[Problem] Restate word for word the entries below, starting with the line with "[12,631,516,912] FÉ VIVA" and continuing through the line with "none -> [107,367,781,455]". Include both of those lines and no others.

Source data:
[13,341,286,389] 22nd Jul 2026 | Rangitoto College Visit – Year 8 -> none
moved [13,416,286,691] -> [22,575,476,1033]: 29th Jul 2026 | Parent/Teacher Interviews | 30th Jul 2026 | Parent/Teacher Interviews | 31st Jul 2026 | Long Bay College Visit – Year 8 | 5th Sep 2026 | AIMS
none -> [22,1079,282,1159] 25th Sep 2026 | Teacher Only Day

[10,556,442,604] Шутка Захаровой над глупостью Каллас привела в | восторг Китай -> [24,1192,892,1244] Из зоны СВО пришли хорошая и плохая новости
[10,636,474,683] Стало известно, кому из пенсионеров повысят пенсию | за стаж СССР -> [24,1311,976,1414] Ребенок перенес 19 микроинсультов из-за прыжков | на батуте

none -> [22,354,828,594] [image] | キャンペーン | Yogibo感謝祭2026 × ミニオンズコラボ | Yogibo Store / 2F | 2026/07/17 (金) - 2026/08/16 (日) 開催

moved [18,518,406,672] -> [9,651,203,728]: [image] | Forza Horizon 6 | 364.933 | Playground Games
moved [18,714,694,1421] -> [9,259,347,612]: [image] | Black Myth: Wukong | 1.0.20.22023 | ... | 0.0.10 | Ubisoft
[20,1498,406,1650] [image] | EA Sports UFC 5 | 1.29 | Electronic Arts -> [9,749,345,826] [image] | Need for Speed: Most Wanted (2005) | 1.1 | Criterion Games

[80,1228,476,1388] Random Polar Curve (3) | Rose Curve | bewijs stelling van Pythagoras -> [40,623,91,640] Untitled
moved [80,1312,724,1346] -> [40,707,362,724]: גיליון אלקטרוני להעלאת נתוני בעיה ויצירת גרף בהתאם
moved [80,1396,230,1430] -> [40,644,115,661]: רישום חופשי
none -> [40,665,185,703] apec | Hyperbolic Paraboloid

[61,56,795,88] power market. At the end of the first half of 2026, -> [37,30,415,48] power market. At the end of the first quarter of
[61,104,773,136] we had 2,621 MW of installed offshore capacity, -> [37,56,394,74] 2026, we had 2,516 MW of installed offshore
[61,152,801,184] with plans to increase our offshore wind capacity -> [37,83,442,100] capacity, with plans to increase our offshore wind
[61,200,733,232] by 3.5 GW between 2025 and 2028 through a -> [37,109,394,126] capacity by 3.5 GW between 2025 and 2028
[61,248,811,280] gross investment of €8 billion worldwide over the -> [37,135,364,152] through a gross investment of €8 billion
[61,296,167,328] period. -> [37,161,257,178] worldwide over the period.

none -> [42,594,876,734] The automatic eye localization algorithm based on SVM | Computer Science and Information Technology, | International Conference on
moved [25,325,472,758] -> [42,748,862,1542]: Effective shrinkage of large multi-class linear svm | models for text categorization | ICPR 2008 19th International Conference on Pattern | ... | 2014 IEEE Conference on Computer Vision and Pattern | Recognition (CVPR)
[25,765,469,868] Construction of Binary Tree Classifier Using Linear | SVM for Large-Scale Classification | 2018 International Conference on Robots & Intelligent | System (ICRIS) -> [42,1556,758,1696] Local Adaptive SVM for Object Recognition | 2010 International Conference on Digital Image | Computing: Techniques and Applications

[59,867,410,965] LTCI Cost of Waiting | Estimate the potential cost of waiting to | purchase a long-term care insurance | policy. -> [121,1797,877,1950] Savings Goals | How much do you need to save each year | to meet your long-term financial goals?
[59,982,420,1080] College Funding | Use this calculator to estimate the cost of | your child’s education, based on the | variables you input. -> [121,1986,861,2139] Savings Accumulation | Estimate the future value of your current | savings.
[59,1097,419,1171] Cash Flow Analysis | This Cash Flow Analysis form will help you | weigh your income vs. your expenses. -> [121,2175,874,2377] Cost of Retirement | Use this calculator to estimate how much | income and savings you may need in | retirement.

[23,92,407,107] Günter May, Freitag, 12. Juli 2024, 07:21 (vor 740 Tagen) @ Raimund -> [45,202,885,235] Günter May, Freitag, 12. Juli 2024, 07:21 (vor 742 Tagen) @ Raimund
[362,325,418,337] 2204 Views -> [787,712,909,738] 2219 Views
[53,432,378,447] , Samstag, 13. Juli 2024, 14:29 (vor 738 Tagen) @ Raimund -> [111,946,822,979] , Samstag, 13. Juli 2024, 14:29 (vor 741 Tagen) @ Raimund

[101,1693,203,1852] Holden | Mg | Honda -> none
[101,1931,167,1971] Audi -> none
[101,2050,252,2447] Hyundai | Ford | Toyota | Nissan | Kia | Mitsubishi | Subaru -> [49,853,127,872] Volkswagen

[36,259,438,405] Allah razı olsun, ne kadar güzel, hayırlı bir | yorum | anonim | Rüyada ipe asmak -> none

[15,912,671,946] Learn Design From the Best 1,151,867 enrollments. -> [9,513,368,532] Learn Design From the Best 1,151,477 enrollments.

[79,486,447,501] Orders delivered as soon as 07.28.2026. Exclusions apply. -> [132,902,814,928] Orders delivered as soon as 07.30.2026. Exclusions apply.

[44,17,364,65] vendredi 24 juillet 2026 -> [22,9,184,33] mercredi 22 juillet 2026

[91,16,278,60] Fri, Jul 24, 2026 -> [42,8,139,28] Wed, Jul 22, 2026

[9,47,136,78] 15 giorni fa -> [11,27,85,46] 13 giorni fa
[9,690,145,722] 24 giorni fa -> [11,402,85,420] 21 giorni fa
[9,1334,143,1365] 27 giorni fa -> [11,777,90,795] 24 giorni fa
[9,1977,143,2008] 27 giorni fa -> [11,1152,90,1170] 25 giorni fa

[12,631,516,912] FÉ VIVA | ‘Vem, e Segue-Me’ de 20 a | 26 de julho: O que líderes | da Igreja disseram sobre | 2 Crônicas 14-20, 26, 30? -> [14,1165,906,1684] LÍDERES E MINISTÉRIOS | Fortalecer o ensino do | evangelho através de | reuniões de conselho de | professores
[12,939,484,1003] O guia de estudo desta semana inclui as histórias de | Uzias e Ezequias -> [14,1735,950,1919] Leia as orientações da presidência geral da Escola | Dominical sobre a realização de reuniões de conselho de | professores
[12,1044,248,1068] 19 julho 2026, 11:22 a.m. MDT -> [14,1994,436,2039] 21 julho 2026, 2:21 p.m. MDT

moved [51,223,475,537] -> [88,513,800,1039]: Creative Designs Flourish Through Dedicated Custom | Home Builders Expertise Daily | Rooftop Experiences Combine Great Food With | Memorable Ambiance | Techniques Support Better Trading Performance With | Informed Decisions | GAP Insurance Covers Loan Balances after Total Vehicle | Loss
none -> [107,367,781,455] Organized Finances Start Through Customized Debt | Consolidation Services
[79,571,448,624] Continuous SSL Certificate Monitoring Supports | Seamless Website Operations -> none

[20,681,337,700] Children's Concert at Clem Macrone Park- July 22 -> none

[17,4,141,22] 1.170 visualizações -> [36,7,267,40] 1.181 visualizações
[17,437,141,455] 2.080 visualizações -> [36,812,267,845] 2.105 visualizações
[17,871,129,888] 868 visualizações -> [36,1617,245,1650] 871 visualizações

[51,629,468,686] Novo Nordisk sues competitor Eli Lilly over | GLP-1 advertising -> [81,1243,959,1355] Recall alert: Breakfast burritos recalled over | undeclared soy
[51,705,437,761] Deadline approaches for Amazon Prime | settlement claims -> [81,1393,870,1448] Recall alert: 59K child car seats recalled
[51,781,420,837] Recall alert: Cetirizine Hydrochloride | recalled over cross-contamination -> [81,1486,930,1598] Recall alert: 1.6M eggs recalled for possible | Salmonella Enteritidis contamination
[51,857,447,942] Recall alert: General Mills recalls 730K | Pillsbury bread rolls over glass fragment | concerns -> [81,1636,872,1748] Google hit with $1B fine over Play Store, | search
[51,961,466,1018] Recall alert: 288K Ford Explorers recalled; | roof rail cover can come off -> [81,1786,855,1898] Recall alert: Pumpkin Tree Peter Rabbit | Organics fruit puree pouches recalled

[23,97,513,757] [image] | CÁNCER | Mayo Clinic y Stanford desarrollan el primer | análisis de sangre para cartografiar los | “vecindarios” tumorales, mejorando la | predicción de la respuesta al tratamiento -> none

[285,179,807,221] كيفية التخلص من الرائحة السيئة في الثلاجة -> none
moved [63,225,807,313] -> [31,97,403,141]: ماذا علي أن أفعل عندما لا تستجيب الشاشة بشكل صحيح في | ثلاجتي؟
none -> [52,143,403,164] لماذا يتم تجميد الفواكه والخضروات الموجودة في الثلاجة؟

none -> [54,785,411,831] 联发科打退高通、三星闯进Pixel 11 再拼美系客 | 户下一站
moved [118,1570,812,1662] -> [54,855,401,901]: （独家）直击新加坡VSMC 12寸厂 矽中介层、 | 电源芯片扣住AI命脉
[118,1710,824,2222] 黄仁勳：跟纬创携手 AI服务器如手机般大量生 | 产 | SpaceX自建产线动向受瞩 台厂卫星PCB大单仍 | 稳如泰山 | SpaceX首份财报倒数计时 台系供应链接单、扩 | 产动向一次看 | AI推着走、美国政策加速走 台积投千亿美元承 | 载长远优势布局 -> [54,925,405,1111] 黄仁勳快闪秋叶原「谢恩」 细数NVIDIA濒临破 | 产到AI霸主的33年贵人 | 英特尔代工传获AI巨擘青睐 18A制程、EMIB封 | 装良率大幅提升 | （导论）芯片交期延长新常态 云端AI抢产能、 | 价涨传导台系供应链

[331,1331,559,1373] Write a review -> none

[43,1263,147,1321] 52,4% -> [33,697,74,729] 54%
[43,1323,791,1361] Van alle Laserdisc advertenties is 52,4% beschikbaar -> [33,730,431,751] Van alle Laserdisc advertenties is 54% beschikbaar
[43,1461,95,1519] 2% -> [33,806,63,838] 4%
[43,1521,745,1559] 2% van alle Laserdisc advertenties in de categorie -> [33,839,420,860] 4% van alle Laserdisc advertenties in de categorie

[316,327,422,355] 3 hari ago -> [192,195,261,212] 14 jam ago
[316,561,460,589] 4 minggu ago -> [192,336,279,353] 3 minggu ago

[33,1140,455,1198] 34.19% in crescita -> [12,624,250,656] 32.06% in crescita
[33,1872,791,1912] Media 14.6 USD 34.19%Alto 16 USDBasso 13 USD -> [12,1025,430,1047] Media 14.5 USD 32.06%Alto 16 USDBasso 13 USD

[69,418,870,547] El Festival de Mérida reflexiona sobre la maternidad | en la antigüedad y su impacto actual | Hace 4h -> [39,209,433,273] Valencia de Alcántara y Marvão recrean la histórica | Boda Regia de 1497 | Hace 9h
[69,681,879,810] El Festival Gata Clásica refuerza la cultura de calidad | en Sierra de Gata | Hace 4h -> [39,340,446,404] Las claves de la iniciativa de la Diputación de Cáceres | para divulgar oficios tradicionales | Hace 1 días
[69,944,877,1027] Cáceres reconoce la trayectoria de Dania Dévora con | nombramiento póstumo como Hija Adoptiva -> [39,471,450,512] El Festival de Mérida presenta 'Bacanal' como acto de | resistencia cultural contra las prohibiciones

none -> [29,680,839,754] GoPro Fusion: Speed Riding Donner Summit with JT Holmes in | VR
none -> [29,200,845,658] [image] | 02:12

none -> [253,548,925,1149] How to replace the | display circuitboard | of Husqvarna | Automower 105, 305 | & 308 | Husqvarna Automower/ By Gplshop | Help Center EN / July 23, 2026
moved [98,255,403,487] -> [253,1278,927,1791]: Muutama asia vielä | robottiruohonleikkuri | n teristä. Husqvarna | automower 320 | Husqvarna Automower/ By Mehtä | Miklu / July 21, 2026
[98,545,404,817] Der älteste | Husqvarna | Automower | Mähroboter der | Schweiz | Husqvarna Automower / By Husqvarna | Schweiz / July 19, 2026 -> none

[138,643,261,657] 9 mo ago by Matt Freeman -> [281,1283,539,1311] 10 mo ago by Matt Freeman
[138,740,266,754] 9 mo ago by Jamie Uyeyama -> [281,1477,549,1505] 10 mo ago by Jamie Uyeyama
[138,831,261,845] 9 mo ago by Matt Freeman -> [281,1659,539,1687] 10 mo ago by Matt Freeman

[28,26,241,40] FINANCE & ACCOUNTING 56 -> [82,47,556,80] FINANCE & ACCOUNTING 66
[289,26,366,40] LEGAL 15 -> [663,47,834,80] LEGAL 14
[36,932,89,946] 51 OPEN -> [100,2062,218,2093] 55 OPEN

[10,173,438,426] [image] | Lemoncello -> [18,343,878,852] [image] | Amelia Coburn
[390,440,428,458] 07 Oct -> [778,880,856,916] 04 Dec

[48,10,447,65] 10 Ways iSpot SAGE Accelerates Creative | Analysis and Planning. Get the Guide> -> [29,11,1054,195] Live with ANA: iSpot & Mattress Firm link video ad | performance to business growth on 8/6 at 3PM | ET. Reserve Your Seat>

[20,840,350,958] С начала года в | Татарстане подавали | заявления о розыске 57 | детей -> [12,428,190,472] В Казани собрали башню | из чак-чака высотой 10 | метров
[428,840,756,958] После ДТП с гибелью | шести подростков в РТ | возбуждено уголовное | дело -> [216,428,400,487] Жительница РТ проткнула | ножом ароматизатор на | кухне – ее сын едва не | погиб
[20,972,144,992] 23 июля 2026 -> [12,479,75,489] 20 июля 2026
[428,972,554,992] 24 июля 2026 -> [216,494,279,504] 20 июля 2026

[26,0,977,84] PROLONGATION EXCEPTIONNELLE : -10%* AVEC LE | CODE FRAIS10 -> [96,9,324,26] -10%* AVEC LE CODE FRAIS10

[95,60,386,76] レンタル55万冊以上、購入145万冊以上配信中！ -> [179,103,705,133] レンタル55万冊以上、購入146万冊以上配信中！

[Task output]
[12,631,516,912] FÉ VIVA | ‘Vem, e Segue-Me’ de 20 a | 26 de julho: O que líderes | da Igreja disseram sobre | 2 Crônicas 14-20, 26, 30? -> [14,1165,906,1684] LÍDERES E MINISTÉRIOS | Fortalecer o ensino do | evangelho através de | reuniões de conselho de | professores
[12,939,484,1003] O guia de estudo desta semana inclui as histórias de | Uzias e Ezequias -> [14,1735,950,1919] Leia as orientações da presidência geral da Escola | Dominical sobre a realização de reuniões de conselho de | professores
[12,1044,248,1068] 19 julho 2026, 11:22 a.m. MDT -> [14,1994,436,2039] 21 julho 2026, 2:21 p.m. MDT

moved [51,223,475,537] -> [88,513,800,1039]: Creative Designs Flourish Through Dedicated Custom | Home Builders Expertise Daily | Rooftop Experiences Combine Great Food With | Memorable Ambiance | Techniques Support Better Trading Performance With | Informed Decisions | GAP Insurance Covers Loan Balances after Total Vehicle | Loss
none -> [107,367,781,455] Organized Finances Start Through Customized Debt | Consolidation Services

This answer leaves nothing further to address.